(BFI) – Depuis l’autorisation donnée par le président de la République le 21 décembre 2020, la tension est perceptible au Fonds de développement des filières cacao du Cameroun. Avec le « Guichet Producteurs », l’Etat du Cameroun prépare une révolution dans les subventions en finançant directement les producteurs.
Le Guichet Producteurs est le résultat du constat froid d’un échec cuisant. En quatorze ans, l’Etat du Cameroun a dépensé 39 milliards de Fcfa sans que les résultats ne soient en corrélation vertueuse avec l’état du verger, les volumes et la qualité des produits commercialisés ou le niveau de vie des producteurs.
Plusieurs semaines de négociations
Avec le Guichet Producteur, chaque producteur de cacao et café finance l’acquisition de ses intrants : des engrais aux produits phytosanitaires en passant par le petit équipement. Dans ce dispositif, le cacaoculteur ou caféiculteur bénéficie d’une subvention payée par le Fonds de développement des filières cacao et café (FODECC), de manière directe, auprès de son fournisseur d’intrants situé, comme cela est souhaité, à proximité de son installation. Pour y parvenir, Samuel Donatien Nengue, l’Administrateur du Fonds, s’apprête à contractualiser avec des agro-dealers, banquiers, établissements de microfinance, compagnies de téléphonie mobile, partenaires stratégiques opérationnels et bailleurs de fonds, après plusieurs semaines de négociations.
Des subventions de masse et à la carte
Deux types de subventions seront proposées dans le cadre du Guichet Producteurs. D’après l’Administrateur du FODECC, il s’agit des subventions de masse pour la première catégorie. Elles concernent tous les producteurs de cacao et de café sans discrimination, en référence à ceux qui exploitent une superficie allant de 200 mètres carrés à 10 hectares. La deuxième catégorie, quant à elle, concerne des subventions à la carte. Elles font appel à une autre forme d’organisation et à des contraintes plus importantes. Par ce double mécanisme, l’Etat du Cameroun va directement apporter des appuis aux producteurs pour améliorer leurs rendements ainsi que leur qualité de vie.

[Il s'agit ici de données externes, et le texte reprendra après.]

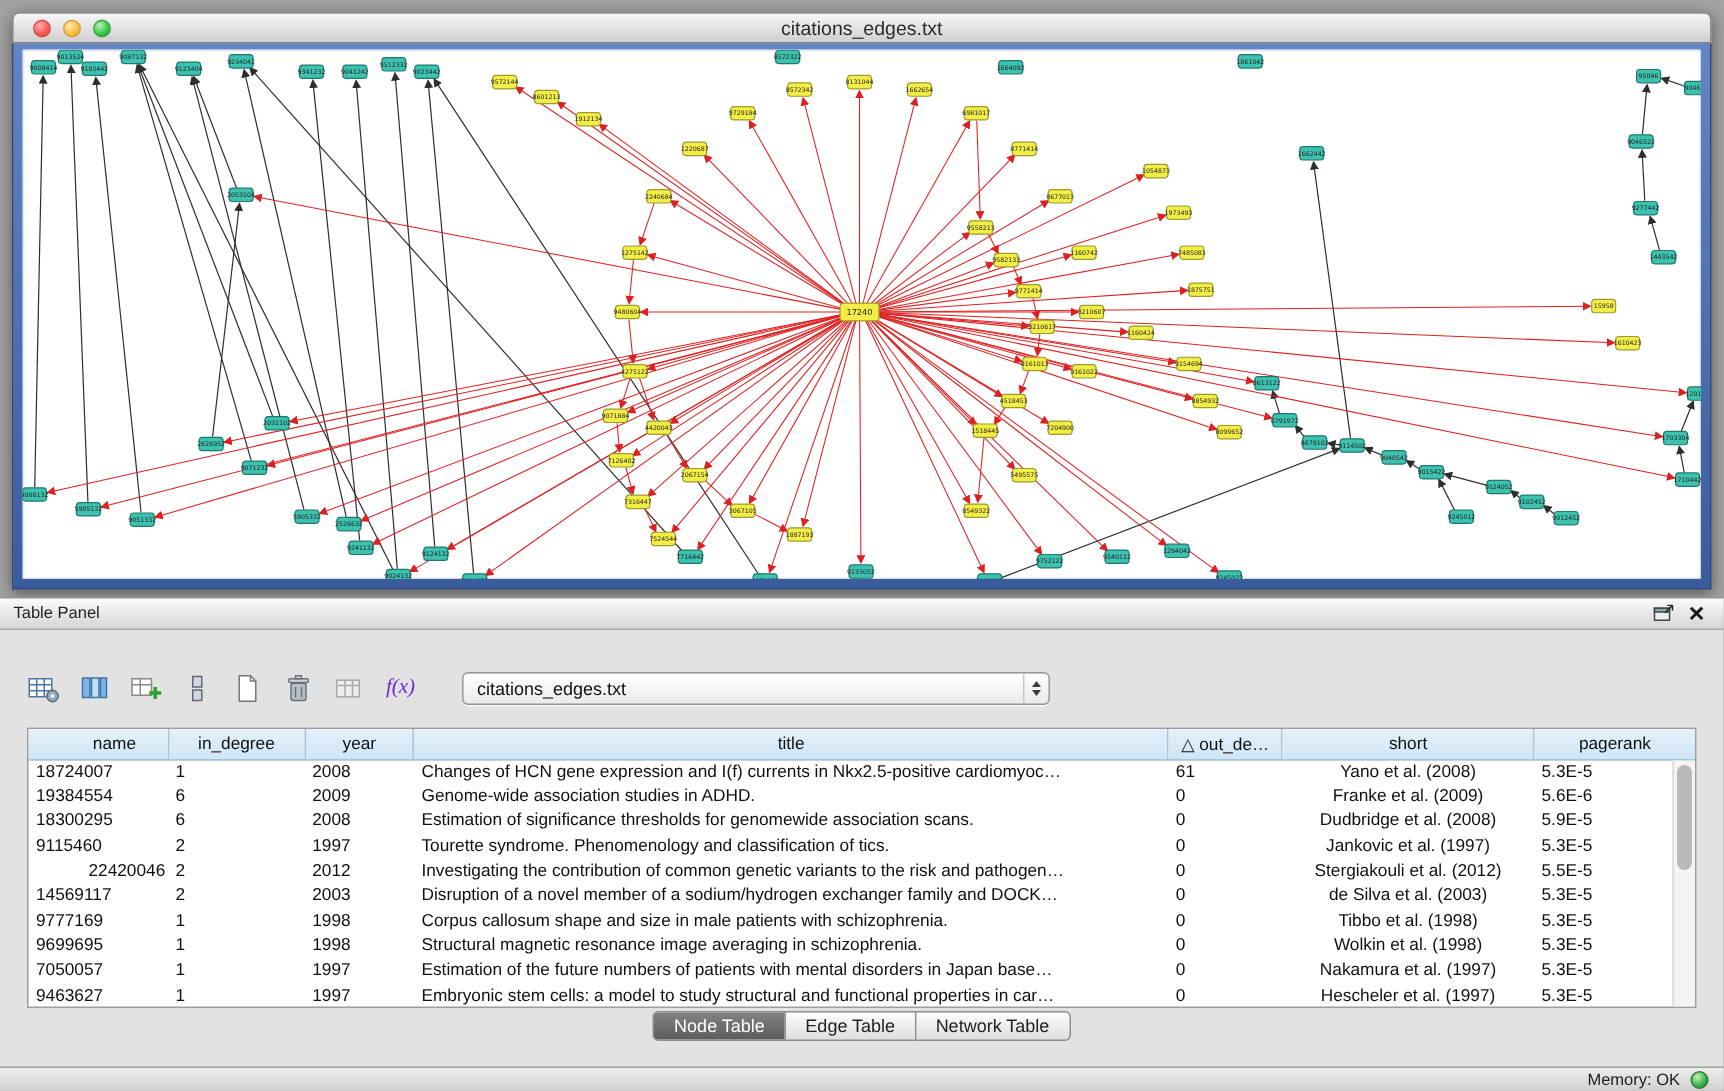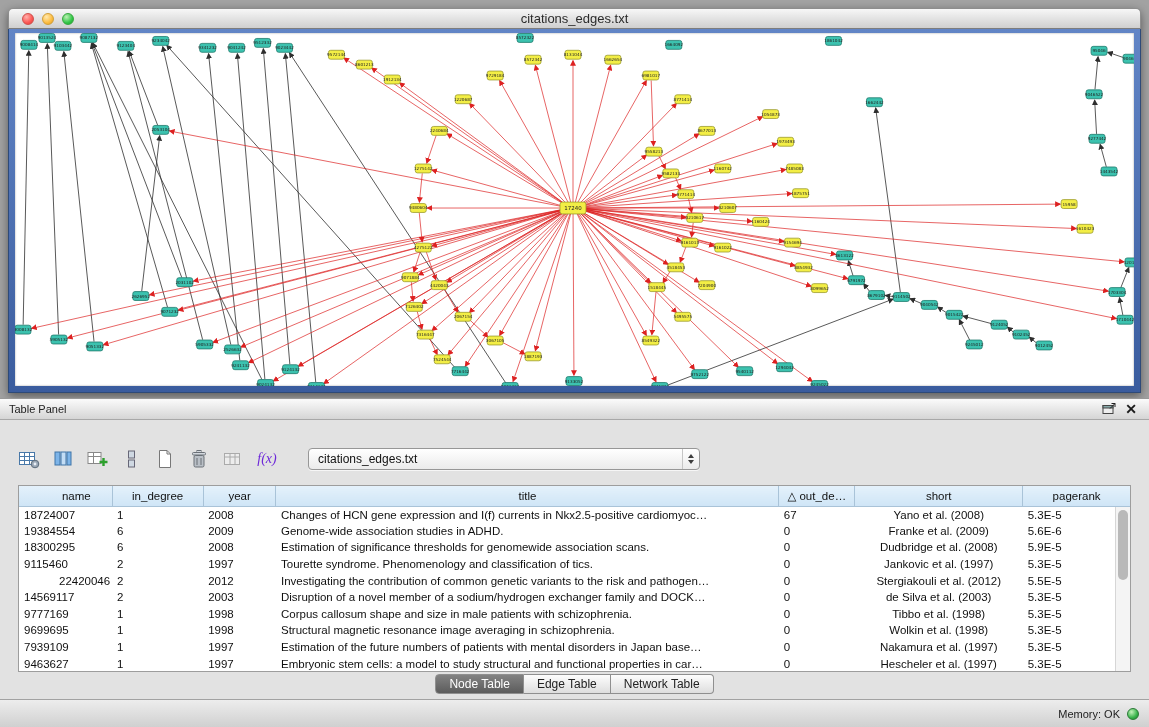--- a/index.html
+++ b/index.html
@@ -775,7 +775,7 @@
             <td style="text-align: left;">1</td>
             <td style="text-align: left;">2008</td>
             <td style="text-align: left;">Changes of HCN gene expression and I(f) currents in Nkx2.5-positive cardiomyoc…</td>
-            <td style="text-align: left;">67</td>
+            <td style="text-align: left;">61</td>
             <td style="text-align: center;">Yano et al. (2008)</td>
             <td style="text-align: left;">5.3E-5</td>
           </tr>

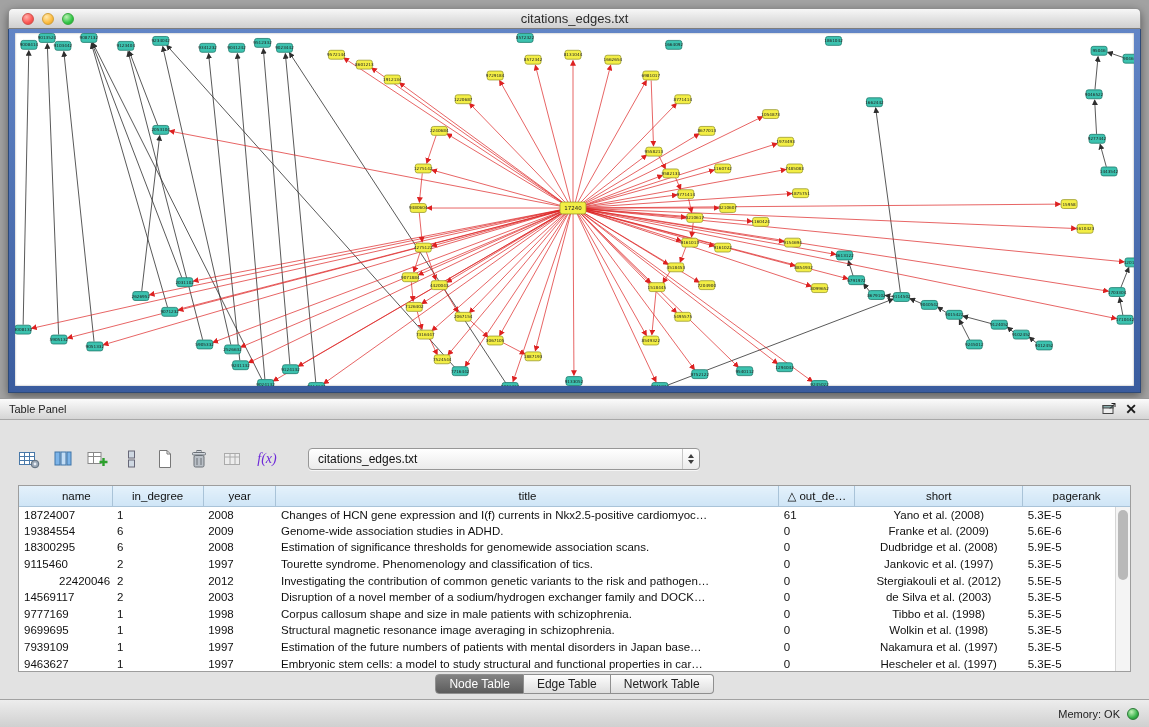--- a/index.html
+++ b/index.html
@@ -843,7 +843,7 @@
             <td style="text-align: left;">5.3E-5</td>
           </tr>
           <tr>
-            <td style="text-align: left;">7939109</td>
+            <td style="text-align: left;">7050057</td>
             <td style="text-align: left;">1</td>
             <td style="text-align: left;">1997</td>
             <td style="text-align: left;">Estimation of the future numbers of patients with mental disorders in Japan base…</td>

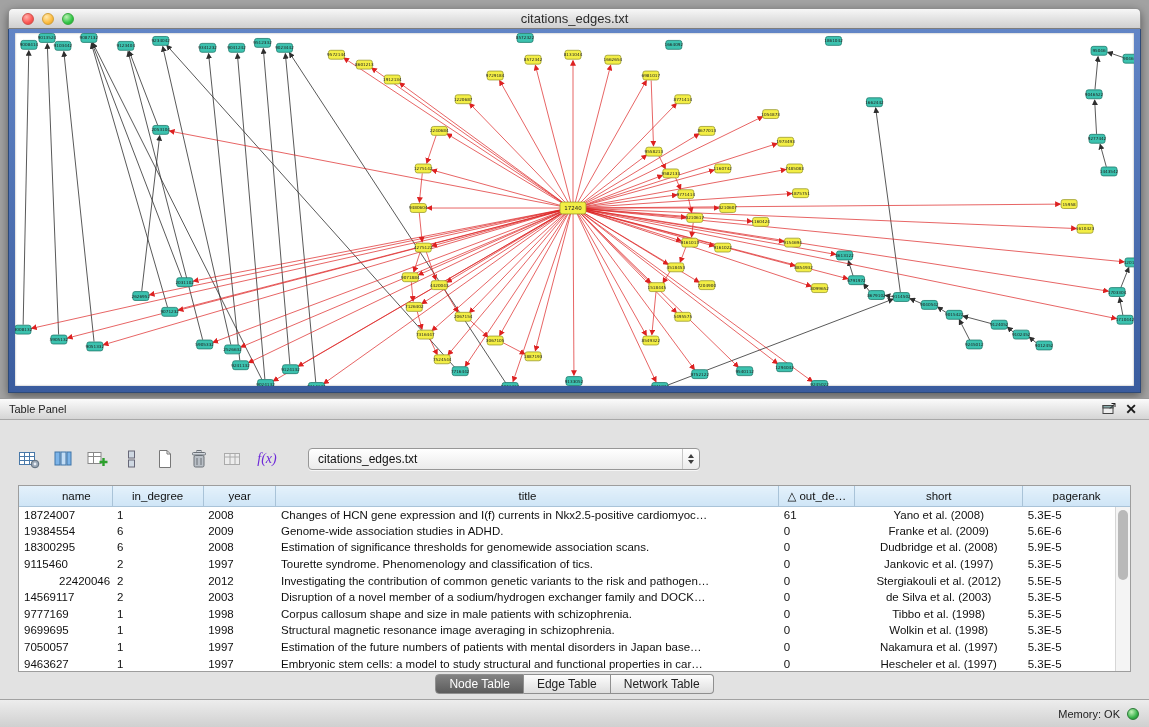--- a/index.html
+++ b/index.html
@@ -104,7 +104,7 @@
   .tab.sel { background:linear-gradient(#828282,#5c5c5c); color:#fff; }
 
   .statusbar {
-    position:absolute; left:0; right:0; bottom:0; height:28px;
+    position:absolute; left:0; right:0; bottom:0; height:16px;
     background:linear-gradient(#ededed,#d0d0d0);
     border-top:1px solid #a2a2a2;
     display:flex; align-items:center; justify-content:flex-end;

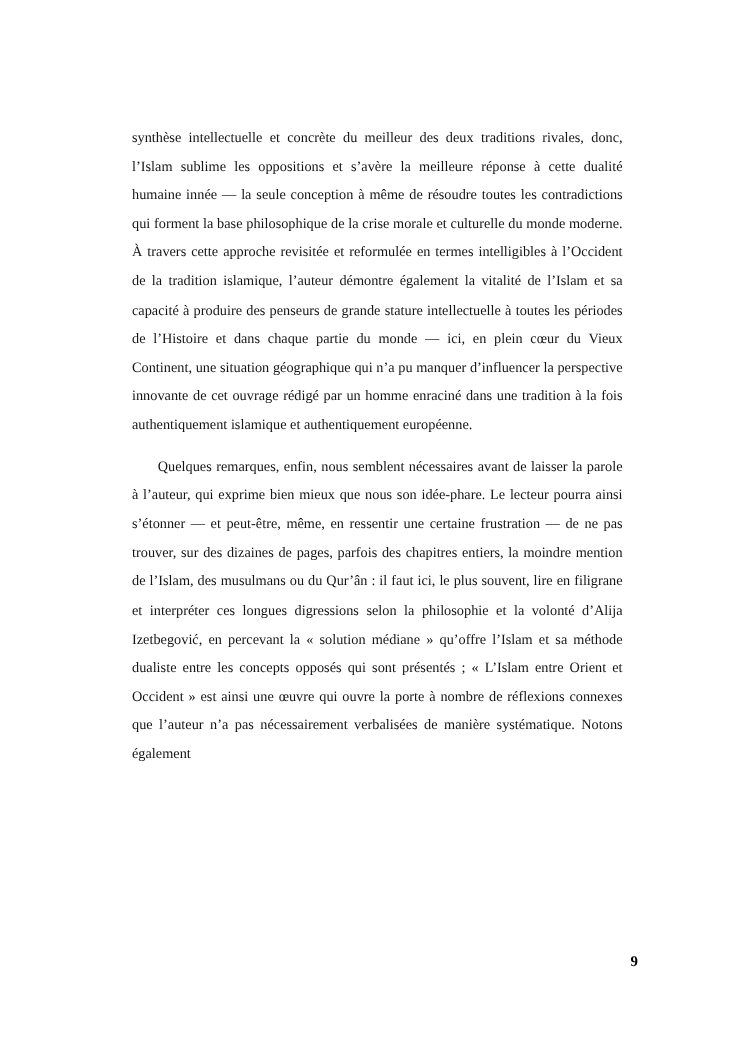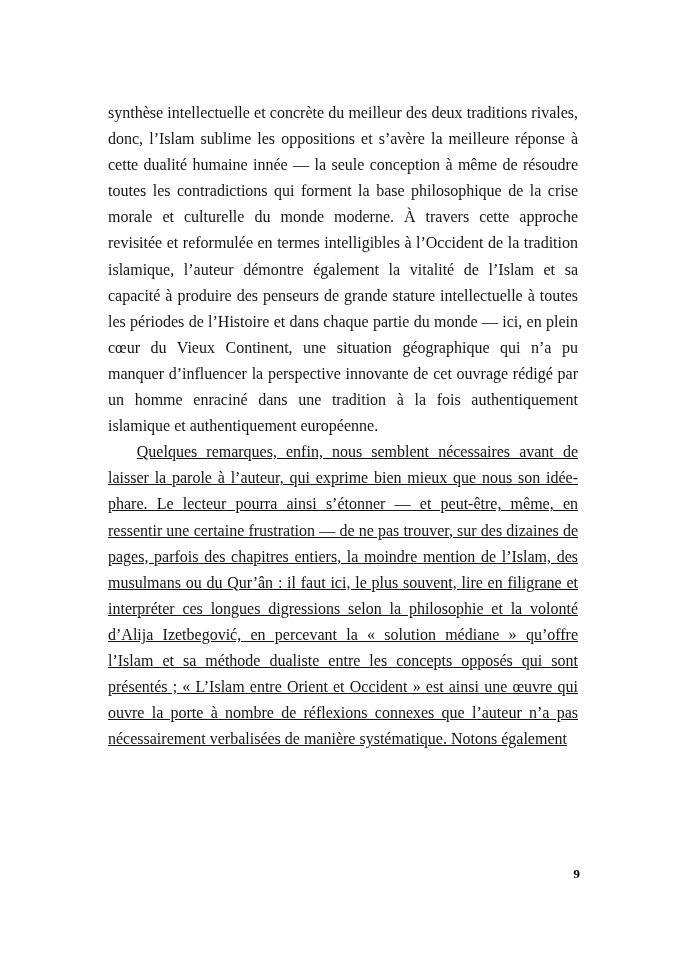--- a/index.html
+++ b/index.html
@@ -27,8 +27,8 @@
     width: 470px;
   }
   .para {
-    margin: 0;
-    font-size: 16px;
+    margin: 12px;
+    font-size: 13px;
     line-height: 26.1px;
     text-align: justify;
     text-justify: inter-word;

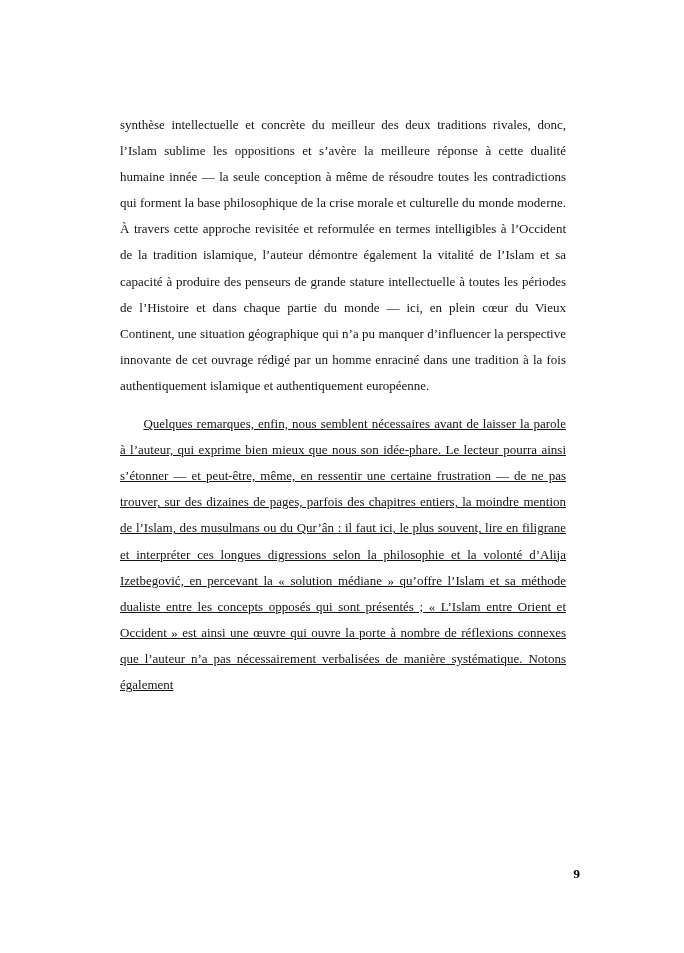--- a/index.html
+++ b/index.html
@@ -37,7 +37,6 @@
   }
   .para + .para {
     text-indent: 1.8em;
-    text-decoration: underline;
   }
   .page-number {
     position: absolute;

Atteindre 50 milliards de Fcfa en cinq ans
Pour la première année (2021) les enveloppements budgétaires s’élèvent à 6.2 milliards de FCFA. Mais Samuel Donatien Nengue rassure : « Elles sont appelées à croitre de manière exponentielle pour atteindre 50 milliards dans cinq ans, après la période de rodage ». Etendue à huit des dix régions que compte le Cameroun, cette activité concerne environ 600.000 (six cent mille) producteurs pour plus d’un million d’hectares de verger. Il est entendu que ces chiffres seront mis à jour au fur et à mesure que l’auto-identification des producteurs avancera sur le terrain, rassure-t-on au 3ème étage du FODECC où s’affaire l’état-major de l’établissement en vue du lancement officiel le 5 mai 2021.
Impossible de contracter un emprunt
Au terme de l’article 22 du décret organique du Fonds, les ressources proviennent de la redevance à l’exportation du cacao et du café, des produits issus des amendes résultant de l’exportation des produits de mauvaise qualité, des contributions diverses, ainsi que des dons et legs de toute nature. Une fois collectées par le Fonds ou des intermédiaires, ces ressources sont versées totalement et directement au compte du FODECC ouvert auprès de la Banque des Etats d’Afrique centrale (BEAC). L’établissement effectue ensuite ses paiements à partir des comptes ouverts par l’Administrateur auprès des banques agréées. Le Fonds de subventions ne peut contracter d’emprunt.
Par Guy Gweth est président du Centre africain de veille et d’intelligence économique (CAVIE) et directeur du programme Doing Business in Africa à Centrale Supelec.